How User Agent Spoofing is Detected

This post will begin at the lower levels of the web technology stack and move up from there. Thus, we begin with TCP.

TCP

HTTP uses TCP as the underlying transport protocol. Given that there are variations in TCP implementations across operating systems and operating system versions, TCP can be used as a fingerprinting vector. The p0f tool, released over 2 decades ago, was the first to do this. For instance, look at this sample output from p0f

.-[ 1.2.3.4/1524 -> 4.3.2.1/80 (syn) ]-
|
| client   = 1.2.3.4
| os       = Windows XP
| dist     = 8
| params   = none
| raw_sig  = 4:120+8:0:1452:65535,0:mss,nop,nop,sok:df,id+:0

p0f works by mapping signatures of TCP headers and flags to specific OS versions. In practice, TCP fingerprinting means that it is possible to detect that you are running a scraping bot on a Linux server but are using a user agent indicating Chrome on Windows 10.
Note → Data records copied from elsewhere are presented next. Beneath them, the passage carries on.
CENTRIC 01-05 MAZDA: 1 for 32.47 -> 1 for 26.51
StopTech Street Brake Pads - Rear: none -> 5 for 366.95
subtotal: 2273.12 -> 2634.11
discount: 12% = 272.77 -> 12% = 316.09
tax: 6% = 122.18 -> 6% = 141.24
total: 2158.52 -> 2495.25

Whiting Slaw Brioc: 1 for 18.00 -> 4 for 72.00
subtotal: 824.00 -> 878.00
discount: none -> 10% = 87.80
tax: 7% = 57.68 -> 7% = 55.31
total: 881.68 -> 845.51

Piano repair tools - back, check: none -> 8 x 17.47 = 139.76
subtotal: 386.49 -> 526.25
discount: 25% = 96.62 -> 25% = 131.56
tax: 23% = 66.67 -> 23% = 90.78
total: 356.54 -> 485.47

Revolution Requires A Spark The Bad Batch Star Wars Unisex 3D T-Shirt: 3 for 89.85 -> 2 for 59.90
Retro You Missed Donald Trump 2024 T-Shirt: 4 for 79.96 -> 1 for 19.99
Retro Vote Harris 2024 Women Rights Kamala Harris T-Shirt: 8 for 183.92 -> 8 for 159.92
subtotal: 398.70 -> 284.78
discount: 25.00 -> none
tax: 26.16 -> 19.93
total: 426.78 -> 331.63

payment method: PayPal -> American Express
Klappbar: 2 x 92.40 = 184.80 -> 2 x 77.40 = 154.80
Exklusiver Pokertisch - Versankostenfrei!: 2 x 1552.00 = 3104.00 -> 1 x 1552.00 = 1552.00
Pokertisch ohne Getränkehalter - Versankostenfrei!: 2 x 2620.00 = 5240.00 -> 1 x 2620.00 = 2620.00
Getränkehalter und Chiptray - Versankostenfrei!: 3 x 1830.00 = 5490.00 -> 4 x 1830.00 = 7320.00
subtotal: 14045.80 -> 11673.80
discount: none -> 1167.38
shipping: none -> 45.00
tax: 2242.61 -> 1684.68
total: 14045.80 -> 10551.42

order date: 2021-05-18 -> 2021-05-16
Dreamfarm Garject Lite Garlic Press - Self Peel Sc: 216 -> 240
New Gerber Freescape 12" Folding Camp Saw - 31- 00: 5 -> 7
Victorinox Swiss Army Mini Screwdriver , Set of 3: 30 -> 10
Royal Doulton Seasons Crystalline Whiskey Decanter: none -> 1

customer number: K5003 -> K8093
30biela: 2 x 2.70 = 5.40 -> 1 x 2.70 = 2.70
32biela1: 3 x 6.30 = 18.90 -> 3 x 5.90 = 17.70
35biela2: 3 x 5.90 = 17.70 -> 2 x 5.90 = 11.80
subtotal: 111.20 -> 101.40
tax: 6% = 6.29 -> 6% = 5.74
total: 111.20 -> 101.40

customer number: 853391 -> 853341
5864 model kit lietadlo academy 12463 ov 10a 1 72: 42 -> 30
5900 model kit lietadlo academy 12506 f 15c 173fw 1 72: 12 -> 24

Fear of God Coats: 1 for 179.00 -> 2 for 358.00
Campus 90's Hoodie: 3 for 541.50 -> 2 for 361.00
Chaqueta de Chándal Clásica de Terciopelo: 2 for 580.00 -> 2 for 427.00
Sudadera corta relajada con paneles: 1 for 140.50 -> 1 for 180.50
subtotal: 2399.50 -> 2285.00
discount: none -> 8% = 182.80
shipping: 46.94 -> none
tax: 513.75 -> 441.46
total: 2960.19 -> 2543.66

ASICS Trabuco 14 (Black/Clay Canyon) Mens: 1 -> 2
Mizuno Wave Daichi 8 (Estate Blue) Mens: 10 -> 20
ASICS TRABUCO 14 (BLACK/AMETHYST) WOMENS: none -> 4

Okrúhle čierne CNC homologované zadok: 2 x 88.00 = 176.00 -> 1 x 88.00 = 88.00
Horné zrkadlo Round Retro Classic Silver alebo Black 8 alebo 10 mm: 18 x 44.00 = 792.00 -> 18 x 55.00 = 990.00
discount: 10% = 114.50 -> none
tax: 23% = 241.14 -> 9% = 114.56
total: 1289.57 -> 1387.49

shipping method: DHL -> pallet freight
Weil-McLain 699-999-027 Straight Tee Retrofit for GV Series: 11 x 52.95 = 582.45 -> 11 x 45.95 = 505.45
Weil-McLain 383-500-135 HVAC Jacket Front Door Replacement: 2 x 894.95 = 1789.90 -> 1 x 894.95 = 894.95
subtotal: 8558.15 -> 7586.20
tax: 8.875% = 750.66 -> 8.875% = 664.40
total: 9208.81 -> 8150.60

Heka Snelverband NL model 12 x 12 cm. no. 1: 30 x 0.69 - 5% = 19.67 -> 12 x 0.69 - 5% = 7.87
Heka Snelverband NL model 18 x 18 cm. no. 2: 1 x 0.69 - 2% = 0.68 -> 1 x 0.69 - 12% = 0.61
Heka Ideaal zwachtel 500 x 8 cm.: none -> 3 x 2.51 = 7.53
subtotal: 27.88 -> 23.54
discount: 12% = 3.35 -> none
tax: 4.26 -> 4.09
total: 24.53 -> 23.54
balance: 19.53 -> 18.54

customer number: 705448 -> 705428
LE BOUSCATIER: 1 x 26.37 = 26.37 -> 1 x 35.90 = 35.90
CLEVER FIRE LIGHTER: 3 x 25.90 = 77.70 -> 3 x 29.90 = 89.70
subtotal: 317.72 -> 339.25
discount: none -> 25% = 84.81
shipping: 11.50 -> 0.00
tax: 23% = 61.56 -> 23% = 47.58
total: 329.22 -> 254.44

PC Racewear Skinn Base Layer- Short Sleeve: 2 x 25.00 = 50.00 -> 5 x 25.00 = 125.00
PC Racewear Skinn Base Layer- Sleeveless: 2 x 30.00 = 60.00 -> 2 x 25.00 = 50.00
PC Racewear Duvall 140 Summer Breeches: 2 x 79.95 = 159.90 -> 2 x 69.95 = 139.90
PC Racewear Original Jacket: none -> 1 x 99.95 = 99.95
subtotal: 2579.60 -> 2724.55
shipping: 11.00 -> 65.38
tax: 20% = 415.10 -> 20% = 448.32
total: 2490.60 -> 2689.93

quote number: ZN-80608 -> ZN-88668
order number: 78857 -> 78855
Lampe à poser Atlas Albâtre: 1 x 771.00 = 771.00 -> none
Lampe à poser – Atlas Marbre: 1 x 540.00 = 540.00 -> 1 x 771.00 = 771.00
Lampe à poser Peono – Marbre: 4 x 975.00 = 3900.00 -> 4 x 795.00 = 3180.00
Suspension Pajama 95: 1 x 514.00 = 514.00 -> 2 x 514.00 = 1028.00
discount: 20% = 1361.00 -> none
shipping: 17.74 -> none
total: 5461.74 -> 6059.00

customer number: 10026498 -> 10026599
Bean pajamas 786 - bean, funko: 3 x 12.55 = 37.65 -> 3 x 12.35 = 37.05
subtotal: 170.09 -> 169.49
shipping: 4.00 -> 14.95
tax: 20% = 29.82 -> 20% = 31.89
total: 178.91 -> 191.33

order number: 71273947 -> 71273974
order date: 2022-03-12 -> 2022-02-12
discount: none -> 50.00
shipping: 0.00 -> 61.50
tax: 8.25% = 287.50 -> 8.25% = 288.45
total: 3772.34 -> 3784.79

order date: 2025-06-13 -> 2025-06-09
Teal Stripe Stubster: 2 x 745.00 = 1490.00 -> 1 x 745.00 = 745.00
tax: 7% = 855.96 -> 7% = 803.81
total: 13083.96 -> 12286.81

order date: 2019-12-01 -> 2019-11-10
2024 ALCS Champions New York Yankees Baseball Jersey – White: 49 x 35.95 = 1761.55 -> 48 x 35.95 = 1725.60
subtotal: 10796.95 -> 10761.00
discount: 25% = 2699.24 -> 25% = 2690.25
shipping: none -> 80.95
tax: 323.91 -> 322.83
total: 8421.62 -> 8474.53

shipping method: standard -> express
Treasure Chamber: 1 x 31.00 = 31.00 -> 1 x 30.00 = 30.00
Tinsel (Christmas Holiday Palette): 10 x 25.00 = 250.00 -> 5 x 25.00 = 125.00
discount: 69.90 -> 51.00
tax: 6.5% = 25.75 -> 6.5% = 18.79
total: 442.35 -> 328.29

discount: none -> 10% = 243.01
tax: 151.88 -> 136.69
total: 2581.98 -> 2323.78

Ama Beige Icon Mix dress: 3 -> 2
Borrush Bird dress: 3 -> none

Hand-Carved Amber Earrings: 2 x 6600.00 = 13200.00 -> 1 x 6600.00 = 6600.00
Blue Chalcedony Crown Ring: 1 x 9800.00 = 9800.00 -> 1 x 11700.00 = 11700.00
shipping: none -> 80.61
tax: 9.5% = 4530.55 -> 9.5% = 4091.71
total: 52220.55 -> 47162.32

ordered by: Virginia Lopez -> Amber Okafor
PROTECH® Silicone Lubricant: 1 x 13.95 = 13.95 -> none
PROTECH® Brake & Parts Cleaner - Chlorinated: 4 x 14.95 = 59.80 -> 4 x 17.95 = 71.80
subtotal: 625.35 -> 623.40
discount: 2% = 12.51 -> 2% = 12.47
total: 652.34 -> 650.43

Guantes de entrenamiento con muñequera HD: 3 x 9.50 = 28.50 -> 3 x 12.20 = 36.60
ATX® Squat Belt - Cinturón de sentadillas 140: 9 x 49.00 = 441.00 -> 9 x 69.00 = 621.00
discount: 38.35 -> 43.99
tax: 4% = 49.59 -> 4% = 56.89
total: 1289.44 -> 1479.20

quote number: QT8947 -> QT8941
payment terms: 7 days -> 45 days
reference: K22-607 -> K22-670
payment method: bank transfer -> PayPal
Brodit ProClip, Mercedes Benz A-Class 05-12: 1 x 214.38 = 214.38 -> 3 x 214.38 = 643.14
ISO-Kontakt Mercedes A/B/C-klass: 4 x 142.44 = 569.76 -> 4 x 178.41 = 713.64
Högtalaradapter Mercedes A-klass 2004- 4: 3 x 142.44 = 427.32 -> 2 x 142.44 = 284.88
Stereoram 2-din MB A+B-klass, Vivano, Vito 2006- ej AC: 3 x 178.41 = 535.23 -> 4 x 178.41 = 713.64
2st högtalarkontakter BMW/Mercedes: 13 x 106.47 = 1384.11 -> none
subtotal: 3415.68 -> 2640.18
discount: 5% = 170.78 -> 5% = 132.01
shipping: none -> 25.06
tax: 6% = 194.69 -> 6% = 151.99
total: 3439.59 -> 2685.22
[Note for proxy users: Your provider may have an option to select the operating system of devices your requests are routed through. See Luminati’s documentation.]

HTTP

HTTP requests have headers associated with them. For example, recall the above example of the HTTP request from Chrome. It has the User-Agent header, but it also has headers revealing cache information, language information, and more.

Compare the headers from Chrome with the headers from Firefox:

GET / HTTP/1.1
Host: www.google.com
User-Agent: Mozilla/5.0 (X11; Linux x86_64; rv:78.0) Gecko/20100101 Firefox/78.0
Accept: text/html,application/xhtml+xml,application/xml;q=0.9,image/webp,*/*;q=0.8
Accept-Language: en-US,en;q=0.5
Accept-Encoding: gzip, deflate, br
Connection: keep-alive
Upgrade-Insecure-Requests: 1
Pragma: no-cache
Cache-Control: no-cache

Notice that Firefox is missing many headers Chrome has, mostly the ones beginning with sec-. The values of other headers are different too, like Accept, and Accept-Language. Furthermore, the order of headers is also different. In Firefox, the User-Agent header appears at the top, whereas in Chrome it is at the bottom. Accept-Encoding appears before Accept-Language in Chrome too. This is another vector that can be used to detect spoofing. Read more here.

JavaScript

There are many ways JavaScript can be used to detect browser spoofing. Here are some common ones. For the sake of brevity, I compare Firefox and Chrome, but the ideas contained in this section are applicable to any browser that supports JS.

CSS Queries

Browsers often have their own experimental/non-standard CSS features. We can test the presence of these using CSS.supports. Here are a few illustrative examples

Chrome:

CSS.supports("-moz-user-focus", "normal") -> false
CSS.supports("-moz-box-sizing", "content-box") -> false
CSS.supports("-webkit-border-vertical-spacing", 0) -> true

Firefox:

CSS.supports("-moz-user-focus", "normal") -> true
CSS.supports("-moz-box-sizing", "content-box") -> true
CSS.supports("-webkit-border-vertical-spacing", 0) -> false

Due to prefixed features, detection across engines is very easy. Detection within browser engines but across versions can also be done by checking for new CSS attributes.

Math

Subtle variations in rounding can be used to detect browser engines:

Chrome:

Math.hypot(-24.42, -50.519999999999925) -> 56.1124478168614

Firefox:

Math.hypot(-24.42, -50.519999999999925) -> 56.11244781686139

There used to be other methods involving trigonometric functions with very large numbers, but after testing these on the latest versions of Chrome and Firefox, they seem to produce identical results.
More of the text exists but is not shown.